5. In the event of the death of any of the children prior to or during their enjoyment of the beneficial rights of the Foundation, the direct descendants of such deceased beneficiary shall replace the deceased child and assume his/her rights in equal shares per strips. In the event that a child dies without leaving surviving direct descendants, his/her rights shall pass to the remaining children or their descendants in equal shares per strips.
6. As soon as the youngest child is 35 years old, and provided always that both the first and second beneficiaries are dead, the Foundation shall be liquidated.
7. The proceeds of liquidation shall be distributed to the children in equal parts per strips.
Should the descendants of any deceased child be a minor at the time of a final distribution, the Foundation shall continue to exist for the purpose of managing the assets of such minor beneficiary according to the terms hereof until such beneficiary shall have attained the age of majority at which time his/her share of the assets shall be distributed to him/her.
8. No beneficial entitlement hereunder shall form part of any matrimonial property regime, in particular community of property to which any beneficiary may be subject, nor shall the spouse of any beneficiary, save as specifically provided, acquire any rights whatsoever, whether legal or equitable, whether a right of administration or otherwise, in the beneficiary's entitlement hereunder.
9. No beneficiary shall be entitled to transfer, sell, assign, pledge, encumber, anticipate or hypothecate his/her interest hereunder.
10. The Founder may direct the Council of the Foundation to change these regulations at any time.
11. After the death of the Founder the Council of the Foundation may only make such modifications as shall not violate the essential provisions hereof. In no way shall the Council be entitled to substitute, add or remove beneficiaries, nor to vary the conditions concerning the right to benefit, nor the size of the share to which each beneficiary shall be entitled.
Vaduz, The Council of the Foundation

In 1993 Liechtenstein's banks had a balance sheet total of approximately 22 Billion Fr. Combined, the Liechtenstein banks would be equivalent to the seventh largest bank in the Swiss Liechtenstein economic region.

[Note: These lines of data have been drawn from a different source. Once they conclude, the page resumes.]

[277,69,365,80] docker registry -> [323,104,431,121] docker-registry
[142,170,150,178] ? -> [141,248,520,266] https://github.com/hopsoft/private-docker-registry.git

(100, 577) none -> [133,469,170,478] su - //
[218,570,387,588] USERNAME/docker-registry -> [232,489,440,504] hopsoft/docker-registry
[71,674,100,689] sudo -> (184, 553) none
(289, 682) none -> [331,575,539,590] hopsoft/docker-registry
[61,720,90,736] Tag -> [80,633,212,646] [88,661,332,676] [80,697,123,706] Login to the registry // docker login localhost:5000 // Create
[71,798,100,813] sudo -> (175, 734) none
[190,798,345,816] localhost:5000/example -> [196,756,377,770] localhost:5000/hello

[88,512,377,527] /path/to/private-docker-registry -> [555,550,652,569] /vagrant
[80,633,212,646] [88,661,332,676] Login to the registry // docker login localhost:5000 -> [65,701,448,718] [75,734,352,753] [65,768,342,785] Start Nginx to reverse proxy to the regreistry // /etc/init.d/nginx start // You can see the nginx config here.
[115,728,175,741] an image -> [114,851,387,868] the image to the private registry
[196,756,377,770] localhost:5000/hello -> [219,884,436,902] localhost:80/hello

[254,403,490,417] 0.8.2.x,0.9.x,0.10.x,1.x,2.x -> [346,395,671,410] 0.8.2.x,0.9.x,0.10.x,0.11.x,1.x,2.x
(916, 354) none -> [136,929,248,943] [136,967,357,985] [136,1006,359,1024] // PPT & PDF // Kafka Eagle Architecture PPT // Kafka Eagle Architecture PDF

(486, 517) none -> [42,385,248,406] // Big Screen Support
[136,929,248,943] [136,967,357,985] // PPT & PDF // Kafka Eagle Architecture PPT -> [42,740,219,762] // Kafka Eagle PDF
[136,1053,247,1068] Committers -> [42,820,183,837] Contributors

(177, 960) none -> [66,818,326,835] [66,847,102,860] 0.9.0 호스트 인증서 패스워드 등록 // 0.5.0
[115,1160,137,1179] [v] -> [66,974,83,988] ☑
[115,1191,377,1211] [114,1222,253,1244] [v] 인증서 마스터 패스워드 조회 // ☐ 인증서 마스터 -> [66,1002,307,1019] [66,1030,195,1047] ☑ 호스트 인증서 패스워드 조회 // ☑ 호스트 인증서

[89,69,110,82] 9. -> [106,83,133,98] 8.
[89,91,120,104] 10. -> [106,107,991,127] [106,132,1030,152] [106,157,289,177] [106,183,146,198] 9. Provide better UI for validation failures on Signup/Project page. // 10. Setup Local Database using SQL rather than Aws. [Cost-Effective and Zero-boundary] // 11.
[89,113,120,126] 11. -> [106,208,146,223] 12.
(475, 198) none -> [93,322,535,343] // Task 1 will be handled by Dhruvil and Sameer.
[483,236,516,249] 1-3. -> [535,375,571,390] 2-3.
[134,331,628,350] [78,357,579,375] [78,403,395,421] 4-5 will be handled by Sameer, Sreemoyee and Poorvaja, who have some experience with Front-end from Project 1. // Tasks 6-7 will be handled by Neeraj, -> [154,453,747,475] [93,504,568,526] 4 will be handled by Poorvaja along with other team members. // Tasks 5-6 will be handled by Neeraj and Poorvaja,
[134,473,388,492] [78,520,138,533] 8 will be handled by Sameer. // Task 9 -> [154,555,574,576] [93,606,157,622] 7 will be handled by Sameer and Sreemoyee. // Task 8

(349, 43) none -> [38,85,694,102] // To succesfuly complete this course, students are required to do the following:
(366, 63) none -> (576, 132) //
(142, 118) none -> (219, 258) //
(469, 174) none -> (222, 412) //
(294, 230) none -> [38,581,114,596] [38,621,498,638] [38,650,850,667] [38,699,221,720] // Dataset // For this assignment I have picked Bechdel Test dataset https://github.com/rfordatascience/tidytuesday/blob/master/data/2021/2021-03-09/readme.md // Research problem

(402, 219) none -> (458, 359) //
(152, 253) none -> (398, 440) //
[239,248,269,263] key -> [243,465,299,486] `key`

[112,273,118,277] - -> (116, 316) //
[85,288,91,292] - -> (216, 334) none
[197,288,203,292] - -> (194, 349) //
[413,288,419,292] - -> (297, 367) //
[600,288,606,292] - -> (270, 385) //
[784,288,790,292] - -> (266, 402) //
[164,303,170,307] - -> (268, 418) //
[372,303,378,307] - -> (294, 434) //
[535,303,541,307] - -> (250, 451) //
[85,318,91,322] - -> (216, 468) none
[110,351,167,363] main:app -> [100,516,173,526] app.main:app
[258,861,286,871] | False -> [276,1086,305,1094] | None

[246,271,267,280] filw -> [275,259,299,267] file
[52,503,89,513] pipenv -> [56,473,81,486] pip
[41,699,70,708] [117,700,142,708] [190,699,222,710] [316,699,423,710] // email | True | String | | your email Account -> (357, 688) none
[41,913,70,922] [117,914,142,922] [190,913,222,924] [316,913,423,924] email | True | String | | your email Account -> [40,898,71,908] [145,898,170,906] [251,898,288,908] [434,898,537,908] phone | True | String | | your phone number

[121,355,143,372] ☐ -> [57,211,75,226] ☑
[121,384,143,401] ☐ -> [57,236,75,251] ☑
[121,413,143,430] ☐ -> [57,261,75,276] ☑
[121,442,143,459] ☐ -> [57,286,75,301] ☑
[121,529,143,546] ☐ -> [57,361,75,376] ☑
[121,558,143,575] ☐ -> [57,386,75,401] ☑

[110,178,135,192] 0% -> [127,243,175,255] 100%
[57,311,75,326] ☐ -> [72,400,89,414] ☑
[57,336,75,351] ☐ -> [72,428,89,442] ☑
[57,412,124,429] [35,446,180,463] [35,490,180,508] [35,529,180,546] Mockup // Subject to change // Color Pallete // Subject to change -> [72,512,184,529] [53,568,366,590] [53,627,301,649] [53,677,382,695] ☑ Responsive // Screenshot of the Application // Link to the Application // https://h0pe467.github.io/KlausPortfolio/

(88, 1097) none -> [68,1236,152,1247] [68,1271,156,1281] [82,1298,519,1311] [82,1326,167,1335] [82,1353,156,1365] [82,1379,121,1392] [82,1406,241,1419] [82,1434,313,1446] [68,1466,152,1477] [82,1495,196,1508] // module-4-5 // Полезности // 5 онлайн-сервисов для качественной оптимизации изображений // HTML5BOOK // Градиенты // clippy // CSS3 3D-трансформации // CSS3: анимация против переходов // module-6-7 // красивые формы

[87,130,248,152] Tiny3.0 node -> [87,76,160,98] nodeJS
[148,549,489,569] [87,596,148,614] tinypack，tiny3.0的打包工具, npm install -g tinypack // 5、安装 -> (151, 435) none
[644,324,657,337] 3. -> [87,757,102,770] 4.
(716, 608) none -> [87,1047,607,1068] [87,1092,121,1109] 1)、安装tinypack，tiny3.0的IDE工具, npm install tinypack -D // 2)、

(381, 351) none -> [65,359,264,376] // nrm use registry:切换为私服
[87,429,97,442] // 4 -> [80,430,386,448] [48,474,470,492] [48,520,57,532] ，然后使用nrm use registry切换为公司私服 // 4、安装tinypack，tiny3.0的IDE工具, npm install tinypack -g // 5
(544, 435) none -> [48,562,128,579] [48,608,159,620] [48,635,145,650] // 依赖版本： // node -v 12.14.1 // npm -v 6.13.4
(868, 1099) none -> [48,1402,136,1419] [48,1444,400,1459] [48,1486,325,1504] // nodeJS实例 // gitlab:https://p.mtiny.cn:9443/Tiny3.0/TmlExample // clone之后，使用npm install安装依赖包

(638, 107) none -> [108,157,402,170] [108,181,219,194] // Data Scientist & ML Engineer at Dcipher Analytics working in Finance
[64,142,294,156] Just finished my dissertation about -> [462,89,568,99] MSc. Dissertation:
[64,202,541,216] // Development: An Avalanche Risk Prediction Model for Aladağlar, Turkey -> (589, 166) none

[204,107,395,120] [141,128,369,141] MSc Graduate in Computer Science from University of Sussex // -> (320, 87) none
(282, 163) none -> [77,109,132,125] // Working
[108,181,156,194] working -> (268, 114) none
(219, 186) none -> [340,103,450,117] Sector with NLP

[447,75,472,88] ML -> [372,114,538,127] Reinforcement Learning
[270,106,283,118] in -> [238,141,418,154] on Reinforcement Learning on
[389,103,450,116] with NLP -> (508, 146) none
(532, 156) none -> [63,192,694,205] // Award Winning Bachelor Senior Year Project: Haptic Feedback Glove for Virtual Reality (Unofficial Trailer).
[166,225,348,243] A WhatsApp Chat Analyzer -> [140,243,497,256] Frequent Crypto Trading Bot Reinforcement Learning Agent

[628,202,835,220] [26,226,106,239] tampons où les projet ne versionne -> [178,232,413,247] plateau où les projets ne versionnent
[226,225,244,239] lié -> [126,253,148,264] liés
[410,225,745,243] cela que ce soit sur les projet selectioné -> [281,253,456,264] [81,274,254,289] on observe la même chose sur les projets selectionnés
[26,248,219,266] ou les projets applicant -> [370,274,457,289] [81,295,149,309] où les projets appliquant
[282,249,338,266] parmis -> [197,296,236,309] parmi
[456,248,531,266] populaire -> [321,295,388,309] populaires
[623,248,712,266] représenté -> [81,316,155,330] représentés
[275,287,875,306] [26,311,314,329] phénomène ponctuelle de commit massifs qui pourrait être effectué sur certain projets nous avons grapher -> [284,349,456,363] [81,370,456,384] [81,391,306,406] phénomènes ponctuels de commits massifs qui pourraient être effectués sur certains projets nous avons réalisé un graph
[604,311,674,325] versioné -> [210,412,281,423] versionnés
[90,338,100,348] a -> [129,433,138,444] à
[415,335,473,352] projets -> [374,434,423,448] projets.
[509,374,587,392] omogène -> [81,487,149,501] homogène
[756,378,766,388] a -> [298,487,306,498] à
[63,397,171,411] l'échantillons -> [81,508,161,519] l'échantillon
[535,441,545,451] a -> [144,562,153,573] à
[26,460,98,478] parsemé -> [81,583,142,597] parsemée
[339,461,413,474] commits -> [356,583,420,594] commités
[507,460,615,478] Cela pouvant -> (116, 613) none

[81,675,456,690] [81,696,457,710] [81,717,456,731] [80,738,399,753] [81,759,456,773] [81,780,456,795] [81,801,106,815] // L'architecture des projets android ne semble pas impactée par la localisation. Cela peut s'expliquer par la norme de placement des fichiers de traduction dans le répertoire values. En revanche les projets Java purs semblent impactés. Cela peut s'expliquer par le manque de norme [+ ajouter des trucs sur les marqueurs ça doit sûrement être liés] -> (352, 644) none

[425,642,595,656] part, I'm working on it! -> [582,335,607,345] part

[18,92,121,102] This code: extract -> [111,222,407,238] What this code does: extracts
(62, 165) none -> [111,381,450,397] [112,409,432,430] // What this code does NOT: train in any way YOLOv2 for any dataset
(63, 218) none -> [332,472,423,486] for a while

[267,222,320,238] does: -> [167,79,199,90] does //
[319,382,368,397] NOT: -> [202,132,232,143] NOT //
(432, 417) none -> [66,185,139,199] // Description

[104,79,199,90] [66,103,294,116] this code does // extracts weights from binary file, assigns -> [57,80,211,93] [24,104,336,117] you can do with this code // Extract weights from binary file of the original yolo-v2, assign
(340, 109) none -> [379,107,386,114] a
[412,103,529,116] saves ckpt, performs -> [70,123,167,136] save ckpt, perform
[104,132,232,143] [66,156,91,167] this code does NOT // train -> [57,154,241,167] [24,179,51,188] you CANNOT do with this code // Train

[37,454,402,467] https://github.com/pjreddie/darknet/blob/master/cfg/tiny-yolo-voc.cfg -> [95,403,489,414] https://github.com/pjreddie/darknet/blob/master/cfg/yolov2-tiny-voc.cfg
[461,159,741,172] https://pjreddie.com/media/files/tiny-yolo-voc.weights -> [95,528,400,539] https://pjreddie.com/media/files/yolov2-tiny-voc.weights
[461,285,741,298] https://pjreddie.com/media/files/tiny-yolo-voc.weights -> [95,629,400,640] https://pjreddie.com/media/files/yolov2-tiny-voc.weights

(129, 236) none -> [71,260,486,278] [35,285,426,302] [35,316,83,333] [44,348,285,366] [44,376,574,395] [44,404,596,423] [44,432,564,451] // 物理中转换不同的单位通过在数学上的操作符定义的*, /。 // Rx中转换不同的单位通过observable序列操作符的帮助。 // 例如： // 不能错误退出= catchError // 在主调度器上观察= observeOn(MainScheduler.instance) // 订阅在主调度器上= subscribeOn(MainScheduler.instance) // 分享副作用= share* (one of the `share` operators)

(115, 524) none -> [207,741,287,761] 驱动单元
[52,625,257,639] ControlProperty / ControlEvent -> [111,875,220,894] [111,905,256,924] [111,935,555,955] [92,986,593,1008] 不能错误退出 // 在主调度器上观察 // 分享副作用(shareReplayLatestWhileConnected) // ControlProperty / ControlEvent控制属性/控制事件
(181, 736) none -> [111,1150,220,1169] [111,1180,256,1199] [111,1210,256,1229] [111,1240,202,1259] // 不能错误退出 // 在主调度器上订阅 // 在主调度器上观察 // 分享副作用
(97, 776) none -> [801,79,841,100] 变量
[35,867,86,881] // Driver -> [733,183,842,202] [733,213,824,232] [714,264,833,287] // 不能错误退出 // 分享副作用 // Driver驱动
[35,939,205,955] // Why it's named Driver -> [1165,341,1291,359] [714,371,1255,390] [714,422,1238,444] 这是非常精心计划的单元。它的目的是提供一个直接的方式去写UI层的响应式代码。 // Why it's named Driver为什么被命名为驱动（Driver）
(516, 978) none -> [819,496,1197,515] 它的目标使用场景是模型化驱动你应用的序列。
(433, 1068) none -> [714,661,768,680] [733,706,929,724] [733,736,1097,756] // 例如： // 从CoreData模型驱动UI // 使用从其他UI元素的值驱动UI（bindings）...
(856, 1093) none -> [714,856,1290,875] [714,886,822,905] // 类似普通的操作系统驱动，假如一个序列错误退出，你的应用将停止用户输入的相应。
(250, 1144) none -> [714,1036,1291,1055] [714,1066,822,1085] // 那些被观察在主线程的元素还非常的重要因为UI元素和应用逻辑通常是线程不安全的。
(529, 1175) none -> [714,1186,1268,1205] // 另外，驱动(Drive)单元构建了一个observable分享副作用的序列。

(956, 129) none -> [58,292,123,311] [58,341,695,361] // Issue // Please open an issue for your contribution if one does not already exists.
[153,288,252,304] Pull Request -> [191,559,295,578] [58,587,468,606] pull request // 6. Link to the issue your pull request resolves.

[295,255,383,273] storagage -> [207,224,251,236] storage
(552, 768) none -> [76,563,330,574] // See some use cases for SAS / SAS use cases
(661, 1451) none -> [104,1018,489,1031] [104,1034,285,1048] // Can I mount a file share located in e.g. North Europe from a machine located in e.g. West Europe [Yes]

The financial services sector is assuming an increasingly dominant role in the Liechtenstein treasury. According to the recently published study prepared by the St. Galler Center for Future Research, in 1991 this sector generated approximately one half of the 291,8 Mio. Fr. in tax revenues. The greatest portion was 72,6 Mio. Fr. attributed to the special corporate tax for offshore companies.

This sector is also becoming increasingly important for the employment market. In 1992 banks, lawyers, trustees and finance companies together employed approximately 2,800 persons. This represents 14 percent of the total of 20,000 jobs held in Liechtenstein.

At this time the Liechtenstein government is in the process of enacting a law regulating the management of investment funds. Combined with the Liechtenstein's Persons and Companies Law, the new law will create interesting new investment possibilities.



The Liechtenstein Persons and Companies Law (PGR) treats the Foundation in its second section, "The Legal Entities". The Foundation is a juridical person without members, having its own internal organization for the conduct of its affairs, and possessed of endowments. It is in essence an incorporated estate. The Founder transfers specific assets to the Foundation which are then endowed for specific purposes. The assets pass from the personal estate of the Founder to the Foundation. The Founder specifies the objects of the Foundation and appoints its administrators. Assets so endowed are not subject to gift or inheritance taxes in Liechtenstein provided that the Founder transferring the assets is not resident in Liechtenstein. The special sections of the PGR relating to Foundations, Articles 552-570, are supplemented by the regulations pertaining to Trust Enterprises and the general regulations concerning legal entities. The regulations contain few mandatory provisions, the dominating principle particularly with respect to Foundations, being based upon the right and freedom to contract.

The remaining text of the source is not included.